Re: [opensuse] Backup Question





Per Jessen wrote:
Carlos E. R. wrote:


On Friday, 2009-09-11 at 07:43 +0200, Per Jessen wrote:


Carlos E. R. wrote:


Which means that if the compression/decompression fails, it may
corrupt the entire backup. I don't trust compressed tars for
backups.

I think the way to look at that is:

a) if the compression fails, the tar'ing will fail, therefore your
backup will fail.
b) if the compression fails, you've got other things to worry about
than a missing backup.

It can fail silently, so that the user doesn't notice unless he tries
a test recover as part of the backup procedure.


That is only a variation of (b) above - if you can't trust your backup
procedure, a missing backup not your primary problem.


Or, the backup media can fail (read error) several months later when
you need to do a recovery. Even if that error only affects a few
bytes, you can loose the entire tar.


It's really just another variation of (b) - the backup media or the
physical storage location is not safe/trustworthy.


/Per


Actually that last point is valid. You should never ever actually trust
a tape.
Buy good tapes, buy good tape drives, keep the tape drive cleaned and
don't mistreat the tapes, use bit-level verification** during backus,
And despite all that _still_ never actually depend on any single tape.
Because the fact is there is no such thing as any mechanical magnetic
media that is really dependable, and tape is among the worst, even
though there is nothing better.
You have to make many tapes and constantly monitor the backup/verify
summary reports, and cycle out old tapes before they start failing, and
still you need to just be prepared that when you need to restore, maybe
the most recent tape won't be good and you'll be restoring from a day or
more earlier. And if you have incrimental tapes and the most recent
master is bad, maybe you'll be restoing from weeks in the past.
That's just the way it is.

Given that, if your backup/restore program can't skip over errors in
media where the data is compressed, then it's exceedingly valid to avoid
using compression, because it could be the difference between a 2 week
old restore, or a 1 hour old restore with a single random file somewhere
on the system that is either missing or has a few bytes of corruption
that can probably be dealt with easily and even save that whole file
minus one database record or something.

However, good backups software _can_ skip over media errors even with
compression. You lose a little more data since you lose the whole block
that had the error, which may contain several small files or a good size
chunk of a single larger file, and you may lose that entire larger file
instead of a piece of it.

Also, tape drives have compression in hardware that's turned on by
default anyways, so you don't gain much by doing your own software
compression. If you've got the cpu to burn it can do a better job by
being smarter about only bothering to compress stuff that will compress
and not bothering to try to compress zip tgz bz2 png jpg etc etc etc files.

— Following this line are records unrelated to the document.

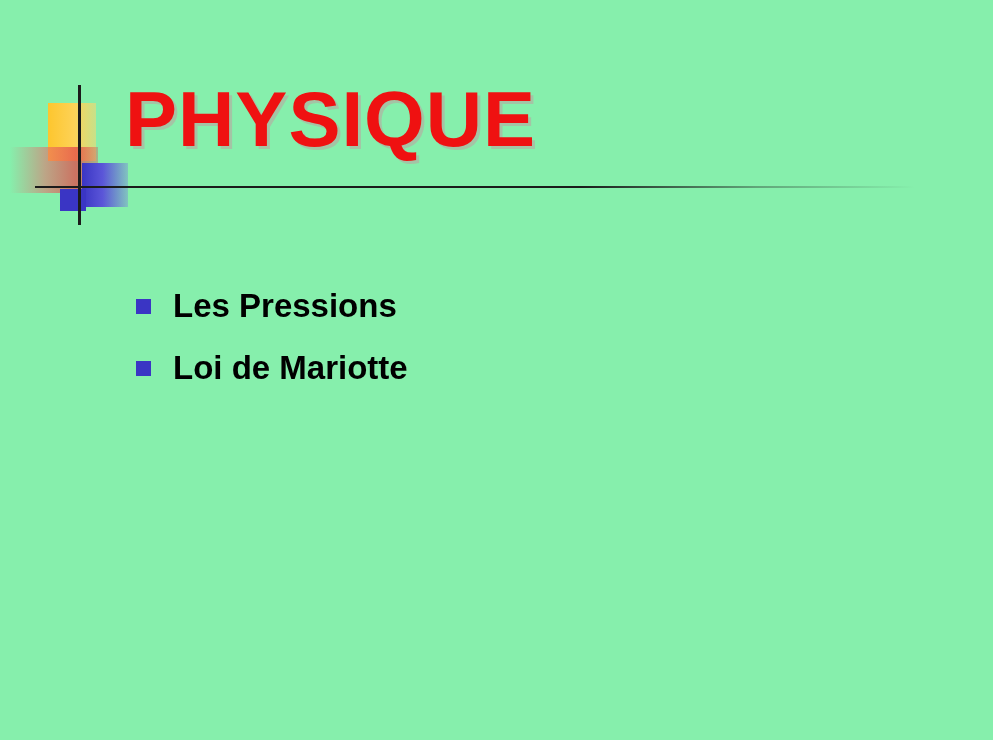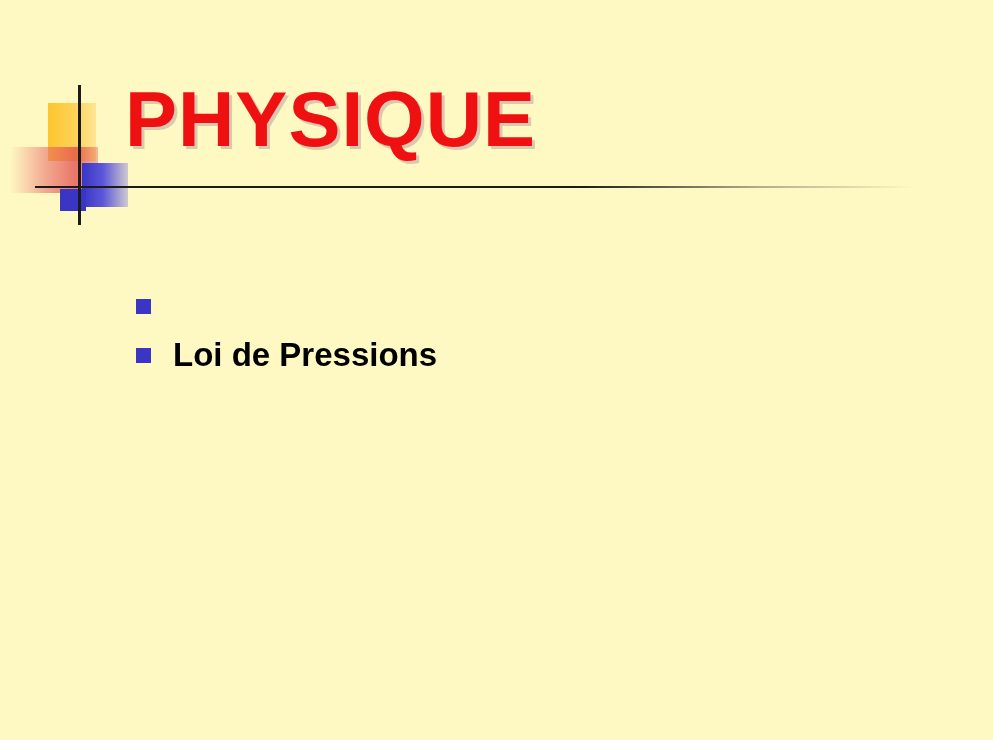"PHYSIQUE" .slide { background: #fef9c3 -> #86efac }
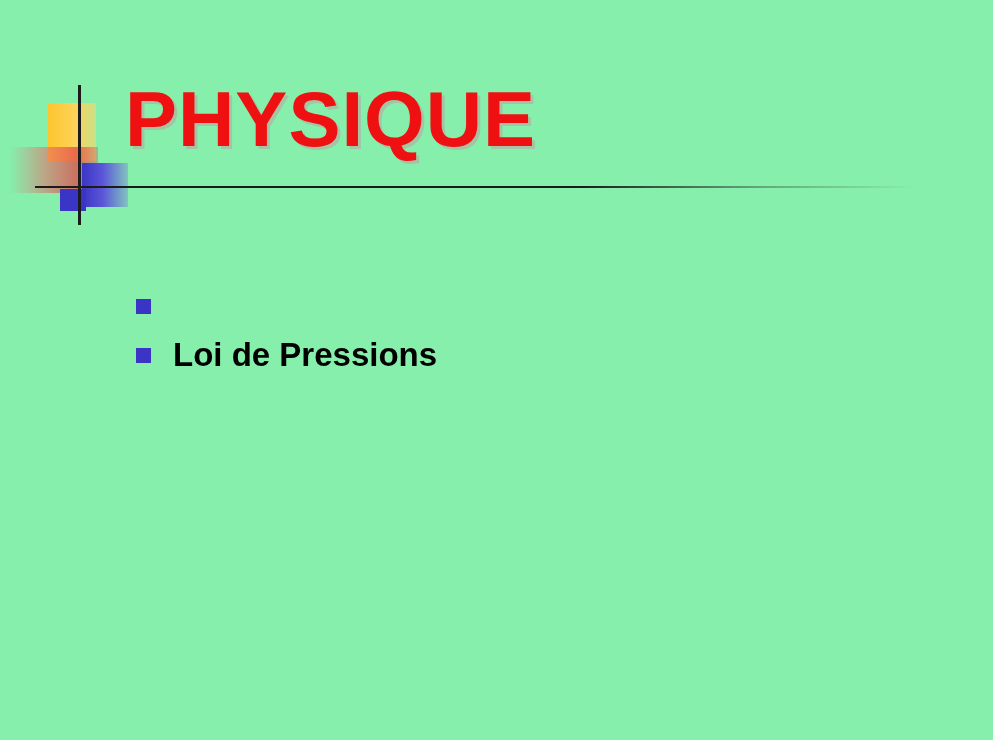"Les Pressions" span.bullet-text { html: none -> <span>Les Pressions</span> }
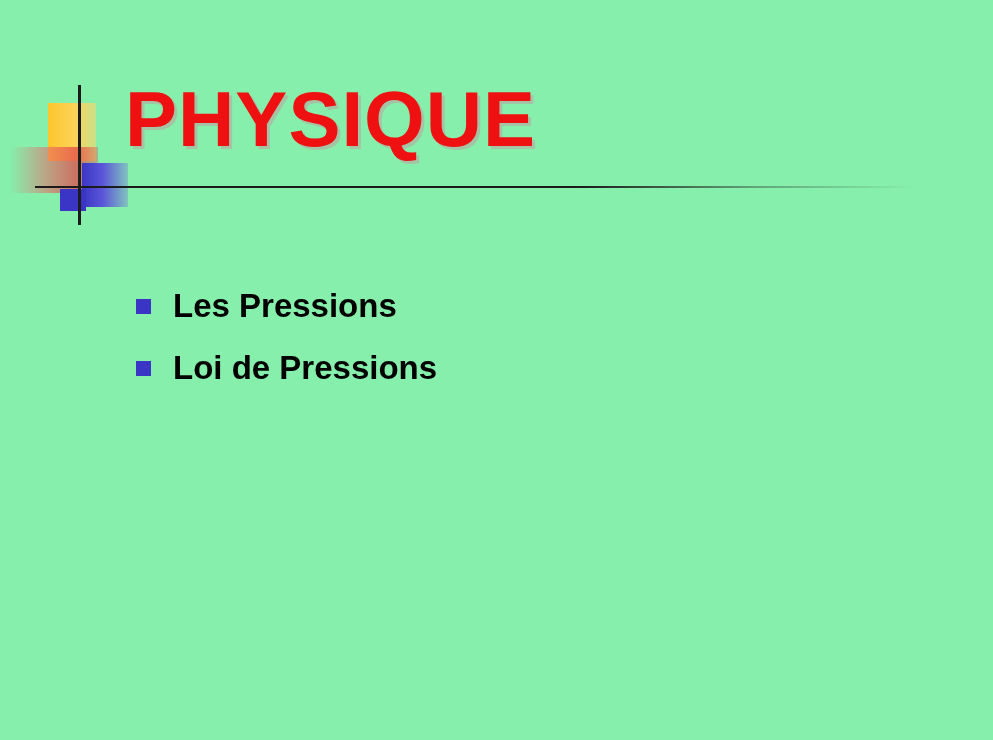"Loi de Pressions" span.bullet-text { text: Pressions -> Mariotte }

All that said, I use compression. It would be wildly impractical not to.
Use raid, to reduce your chances of even needing to ever restore from a
backup in the first place, use multiple backups like another copy
maintained by rsync on some remote server to again reduce your chances
of ever needing to restore from a tape, use good hardware & software to
reduce your chances of having a problem the day you do have to restore
from tape. And go ahead and use compression so that you can actually do
full backups every night and so that you can even _affford_ a tape drive
and data channel subsystem that handle the job in a reasonable amount of
time each night.

I think it's silly and causes you more pain and loss and risk than what
you are attempting to avoid by not using compression, but, the point
about media errors IS valid even with the best technology available, and
the point about the special anti-synergy of media errors in concert with
compression, IS valid.

**(means the backup program actually reads the entire tape back after
writing and compares it to the disk, because you physically can't know
that the tape media accepted the write until you actually read it back.)